化学療法と並んで放射線療法も、前立腺癌では良く用いられます。放射線治療には身体の外から行う体外照射と内部から行う腔内照射とがありますが、日本で行われているのはほとんどが体外からの照射です。これは体内照射を行う際に様々な制約が伴うことが主な理由となっています。
放射線治療は単独で行われる場合もありますが他の外科的療法や化学療法との併用でさらに大きな効果が期待できます。
放射線治療は1度に大量を照射することはなく数回に分けて副作用を見ながら行います。

前立腺癌のステージ

前立腺癌のステージ分類にもいくつかの種類があります。TNM分類やグリーンソア分類、前立腺癌取扱い規約による分類などがそうですか、ここでは日本泌尿器科学会が使用しているステージ分類法を紹介します。
●ステージA
前立腺癌の告知ではなく良性病変の診断を受けていた人が手術を受けた際に切除された組織に偶然発見された前立腺癌のことを言います。偶発癌とも呼ばれます。
A1:前立腺の中だけにある直径1cm以下の腫瘍で、かつ高分化の癌の場合です。高分化癌とは性質のおとなしい癌のことです。
A2:前立腺内にびまん性の癌、もしくは中程度または低分化の悪性度の高い癌がある場合です。
●ステージB
ステージBでは癌は前立腺内にとどまっています。
B1:前立腺を左右に分けた場合、癌がその片側だけに限局している場合で、1,5cm以下の癌の場合。

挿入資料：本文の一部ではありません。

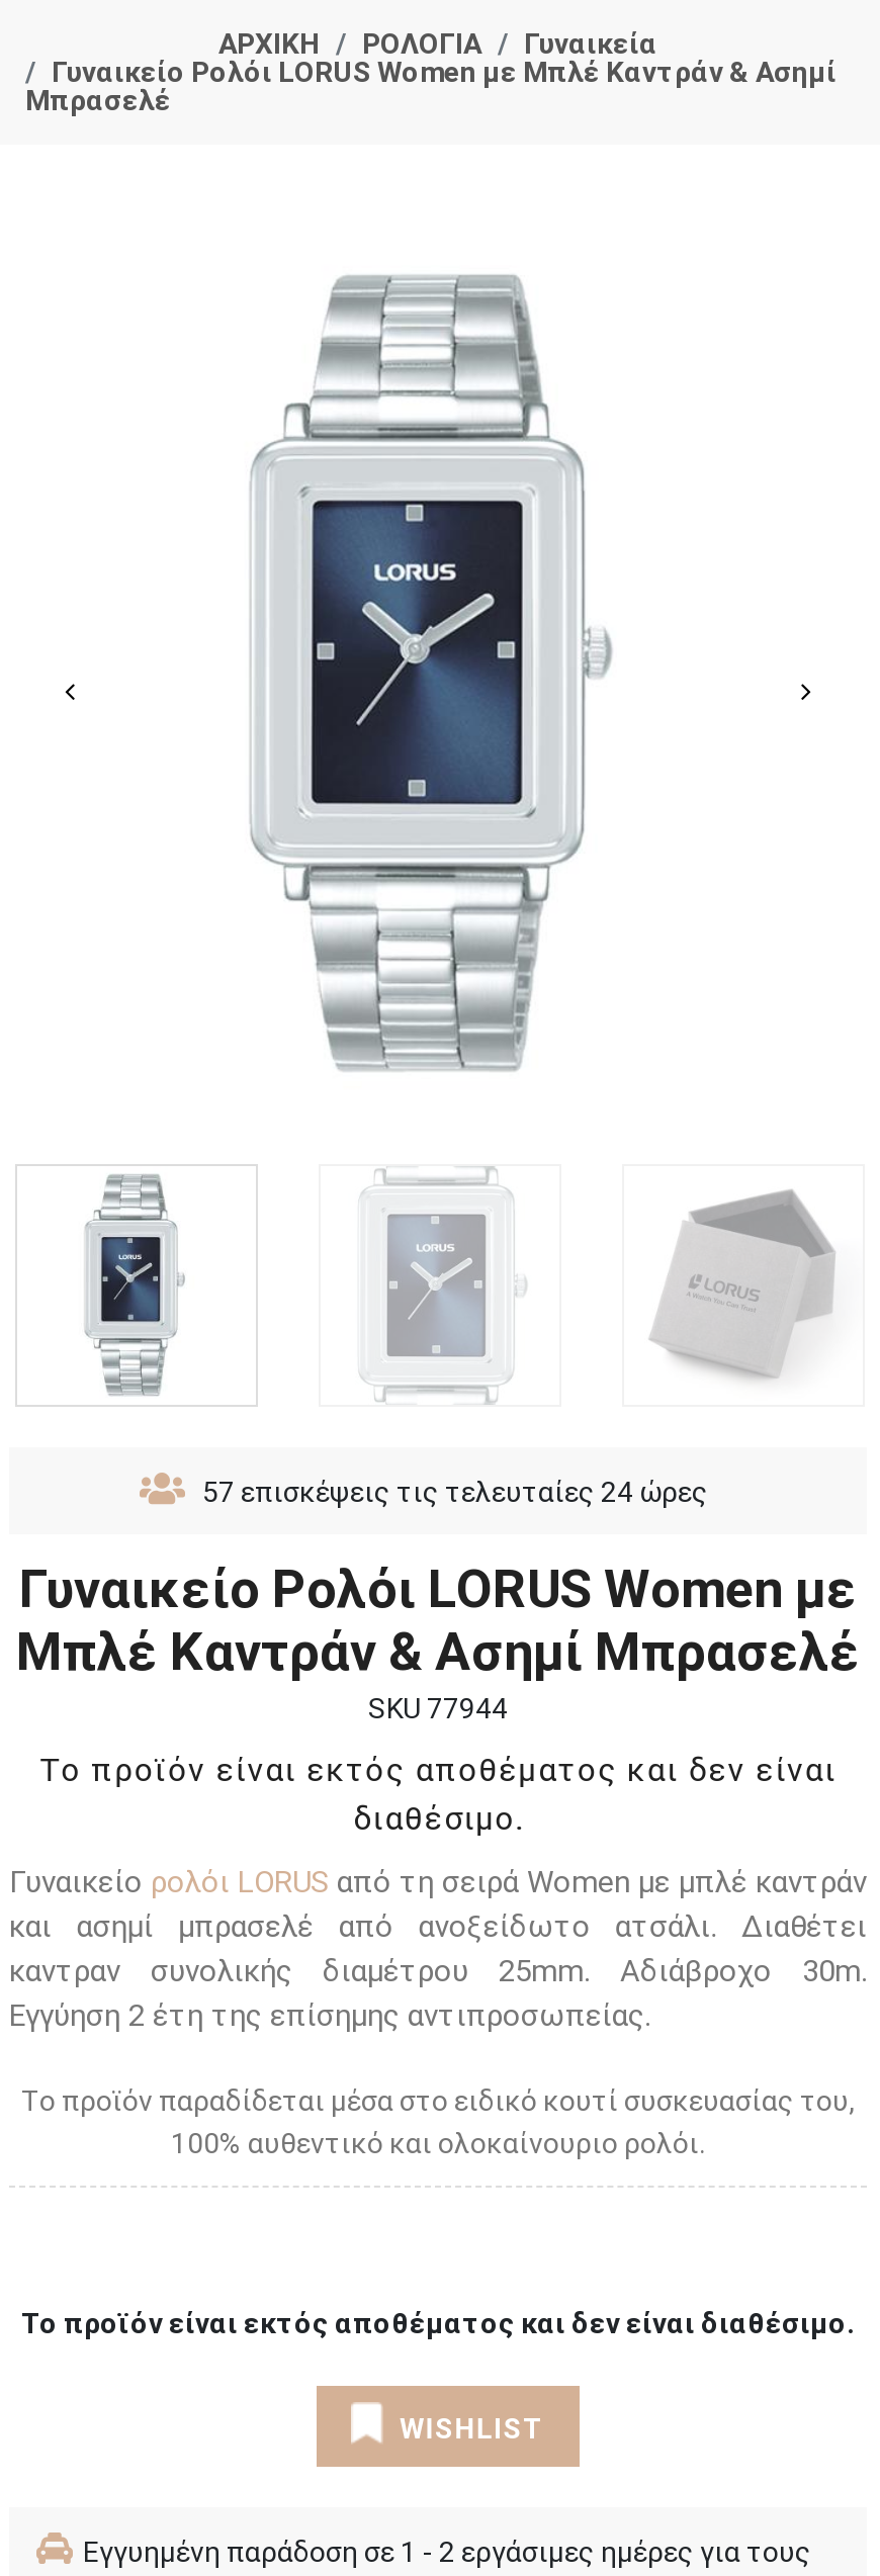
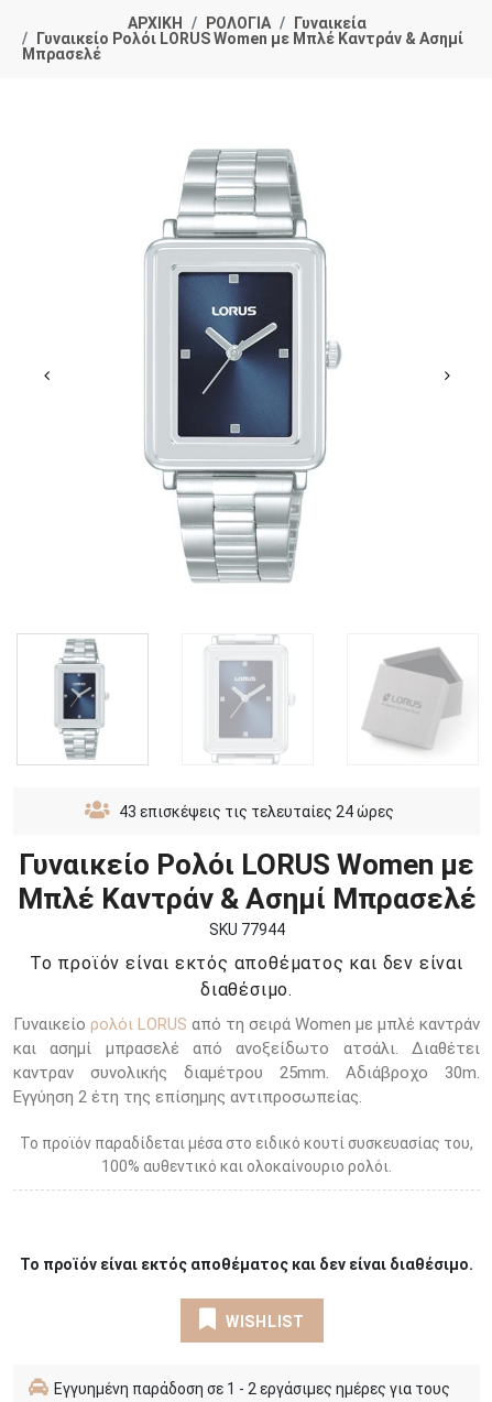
[202,1476,708,1508] 57 επισκέψεις τις τελευταίες 24 ώρες -> [118,803,393,820] 43 επισκέψεις τις τελευταίες 24 ώρες

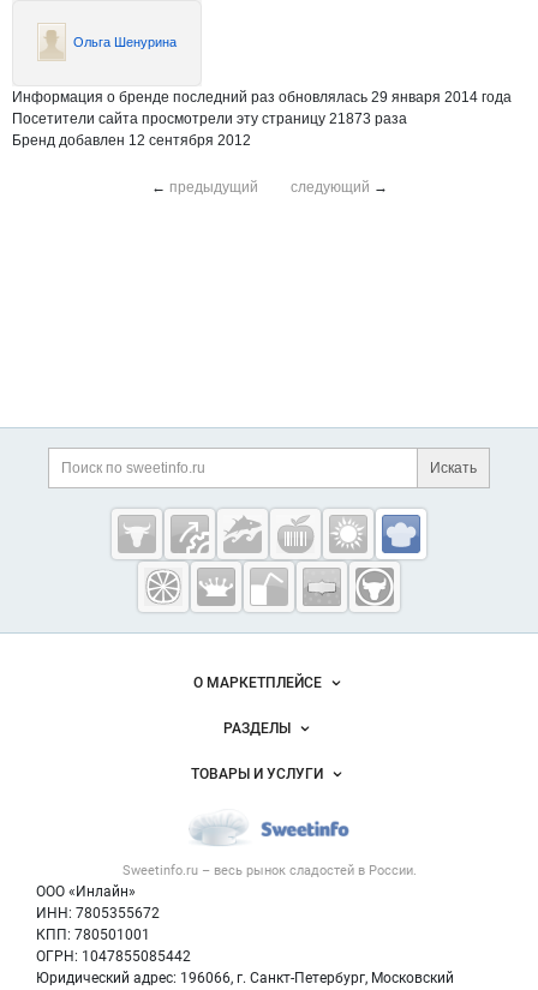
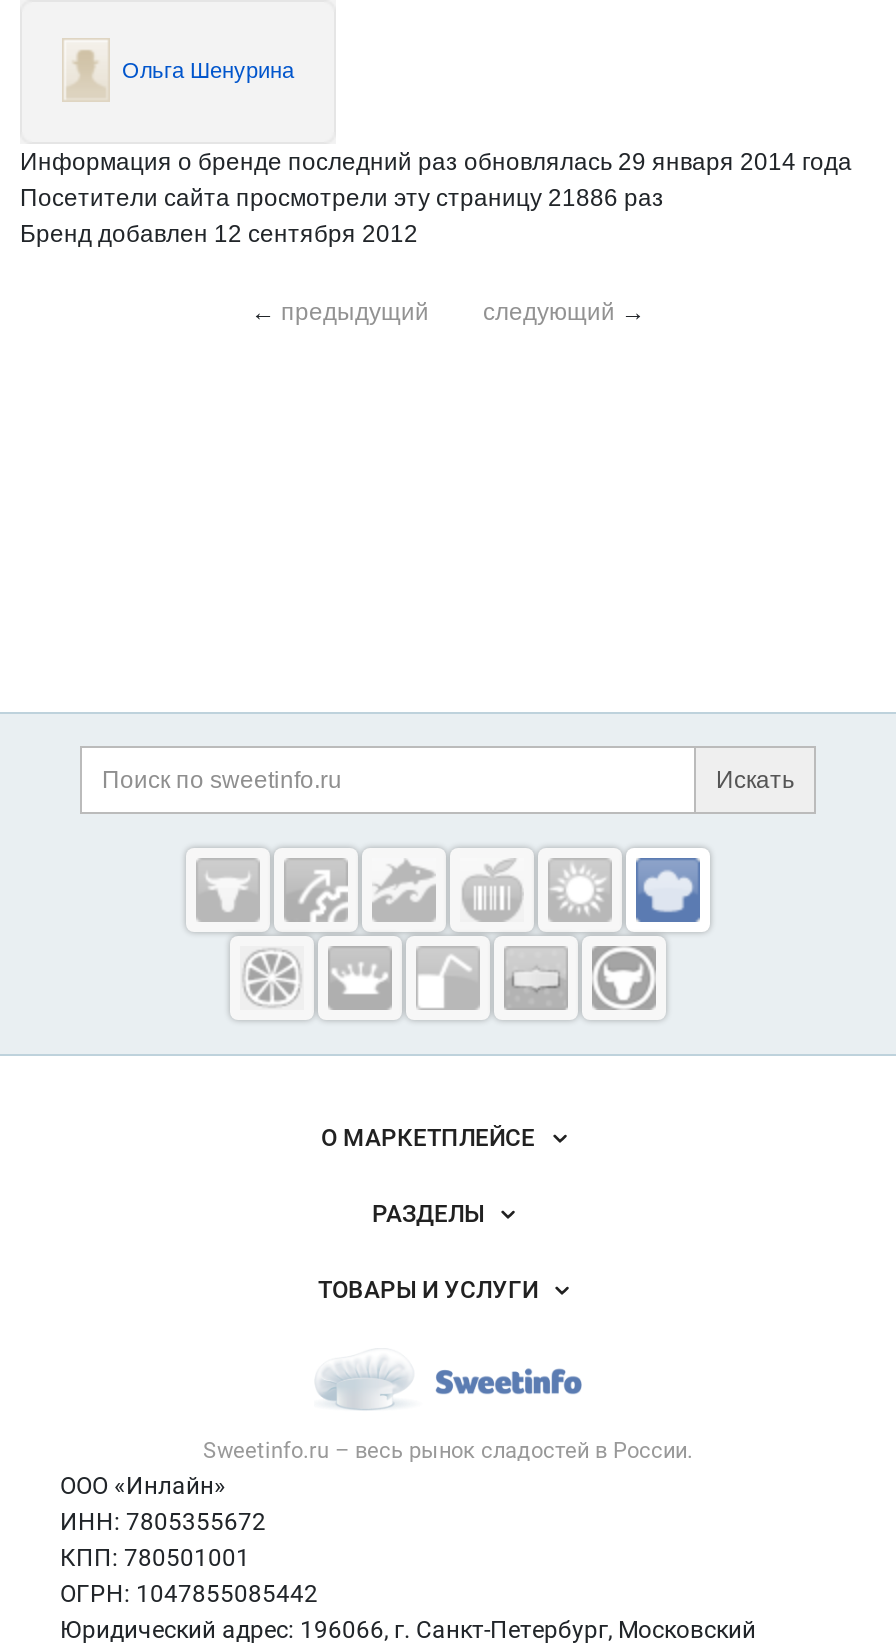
[12,110,407,127] Посетители сайта просмотрели эту страницу 21873 раза -> [20,184,664,212] Посетители сайта просмотрели эту страницу 21886 раз

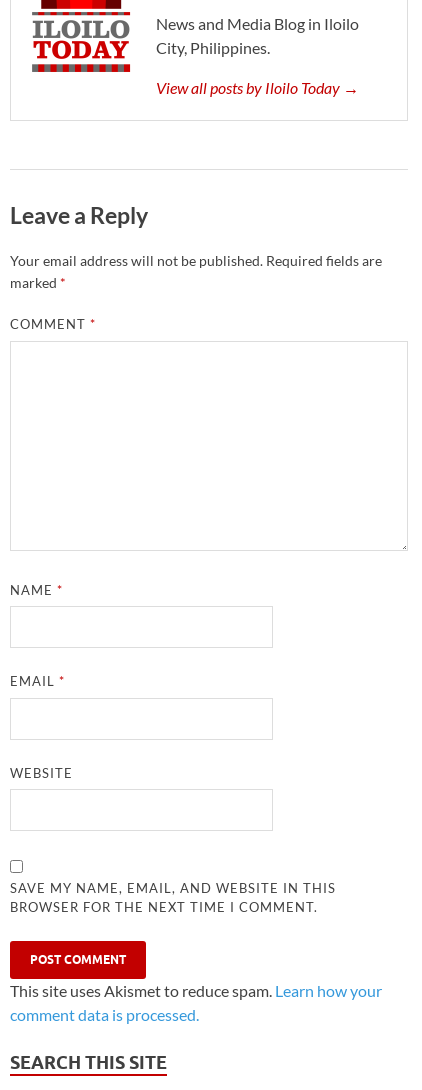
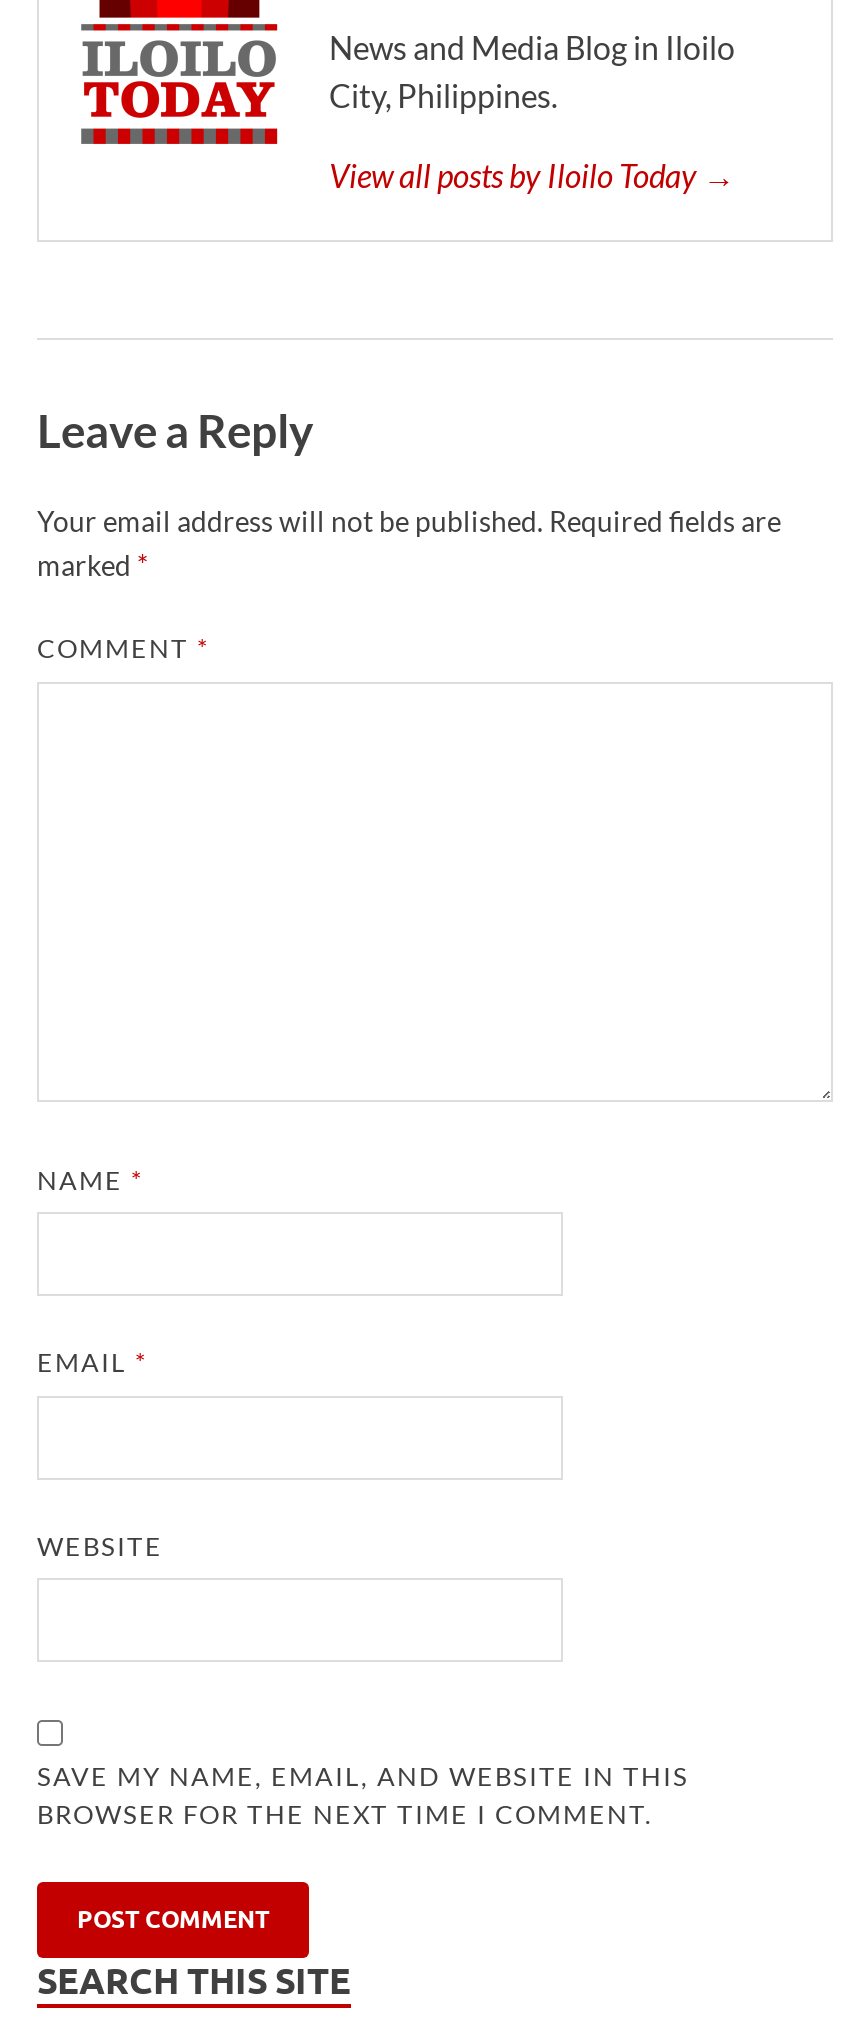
[10,981,382,1024] This site uses Akismet to reduce spam. Learn how your | comment data is processed. -> none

B2:前立腺内にあって1.5cmを越える癌、またはびまん性や固まりとして発育する結節性の癌の場合。
●ステージC
前立腺皮膜を越えて広がってはいるが、まだ転移は見られない癌の場合。この場合前立腺と隣接する精のう、膀胱頸部へと広がった癌も含まれます。
●ステージD
明らかな転移が臨床的に見られる場合にはこのステージとなります。前立腺癌の大きさは規定されていません。
D1:規約で定められた骨盤内でのリンパ節転移が認められる場合を言います。
D2:D1以上に広い範囲のリンパ節、肺、骨、肝臓などの遠隔の部位への転移が見られる場合です。